The last four years, the world has been in a state of emergency, but things are slowly getting back to normal. For Maggie Seong this means that she may finally leave the house she’s been holed up in with her parents and partly her siblings and go to college. Accompanying her to college is Edwin Hernandez, a friend of her brother, and the man Maggie wanted to lose her virginity with. Only that Edwin has rejected her and things are a bit uncomfortable now. Things get weirder still when Maggie arrives in college and finds that her per-catastrope internet boyfriend Devon is there, too. Maggie has a lot to figure out.
Mixed Signals was probably the book I liked least in the series, though I really liked Maggie. But it’s still a really nice, quick and engaging read.
Mixed Signals jumped forward in time from the last book to make Maggie older – she’s twenty now – though her isolated upbringing still makes her feel very young at times. Given that Edwin is a bit older than her and has been complicit in some very fucked up shit, this juxtaposition really stands out, and I can’t understand that it wouldn’t appeal to everyone. I actually didn’t mind that much, especially since Maggie is learning how to face the world and stand up for herself in the course of the novel.

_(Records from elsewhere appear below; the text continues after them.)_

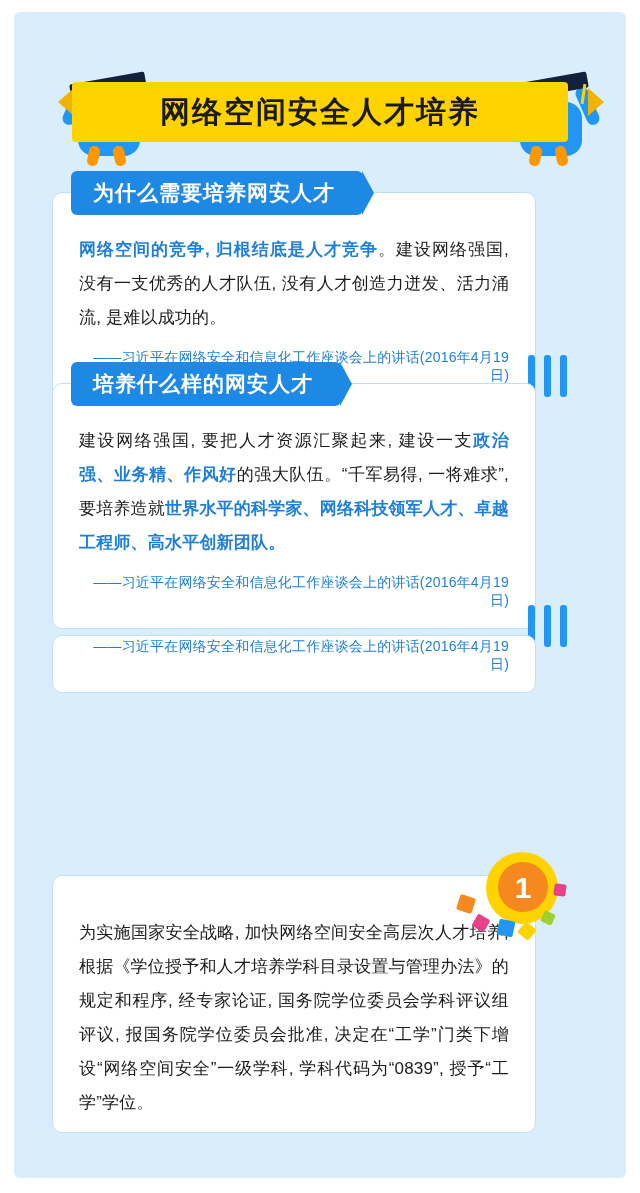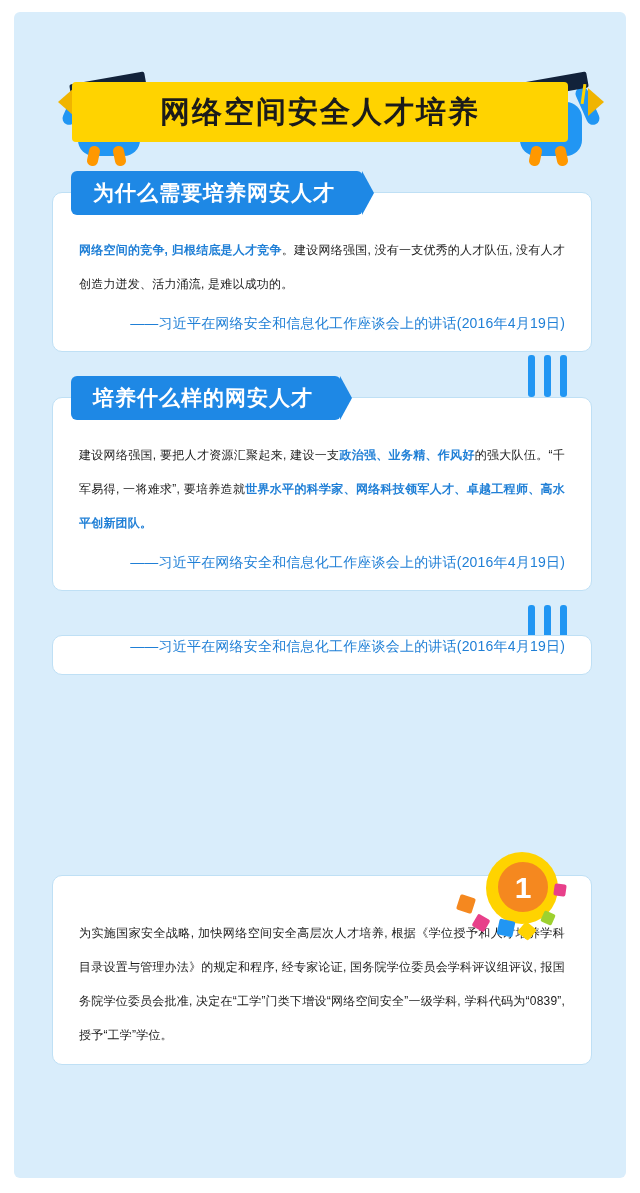"为什么需要培养网安人才" .card { width: 540px -> 484px }
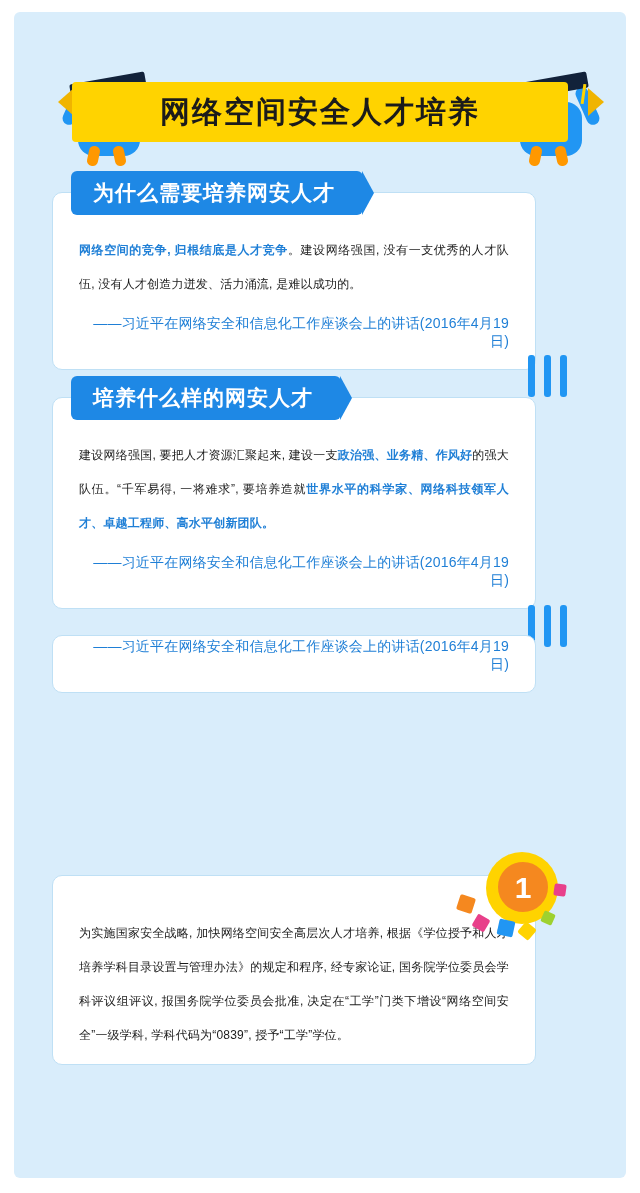"网络空间的竞争, 归根结底是人才竞争。建设网络强国, 没有一支优秀的人才队伍," .card-body { font-size: 12px -> 17px }
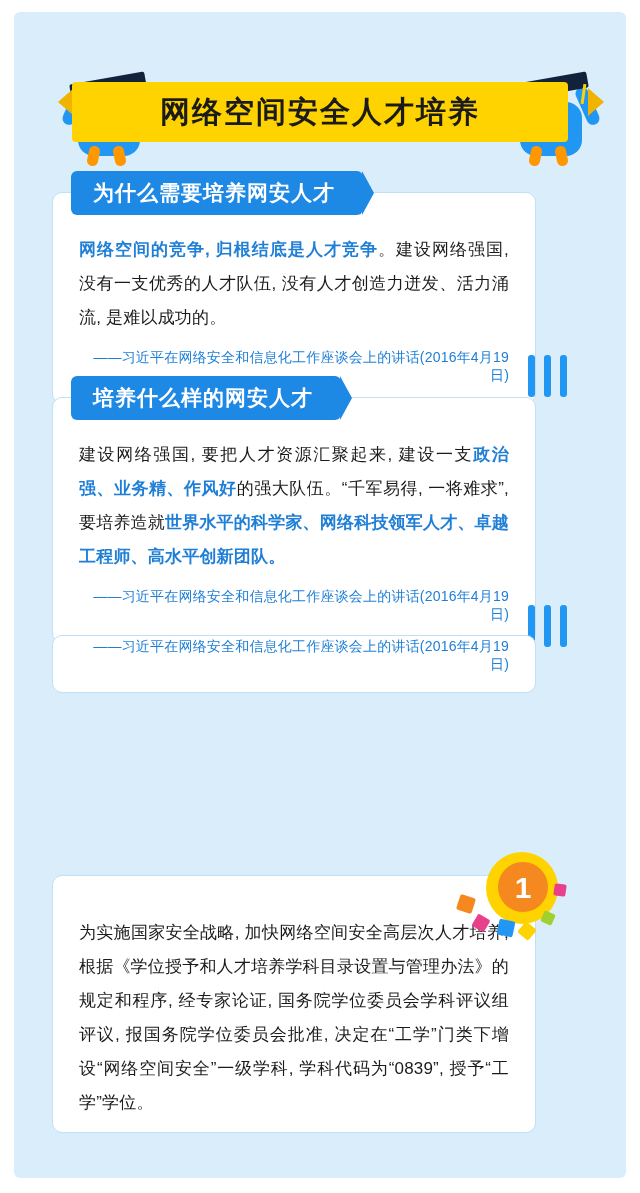"培养什么样的网安人才" div.card { top: 385px -> 371px }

What I did mind much more is Devon. He is so obviously an asshole that it seems almost ridiculous how Maggie reacts to him after spending a little time with him. Also, if you want a love triangle in the story (more often than not, I don’t), please make it an actual hard choice. Otherwise where’s the tension in that?
Even though those things didn’t work that well for me, overall I enjoyed the novel. I like the friends-to-lovers trope. Maggie is a very nice heroine with a good sense of humor who is a fully realized character in her growth. Edwin is fine, although he sometimes lacks definition (as a character, not like in the muscle department).
The book does bring the trilogy to a nice end, so I would definitely recommend reading it to finish the series, no matter that my reaction to it was not as enthusiastic as the other two novels in the series.
Summarizing: nice enough and a good ending to the trilogy.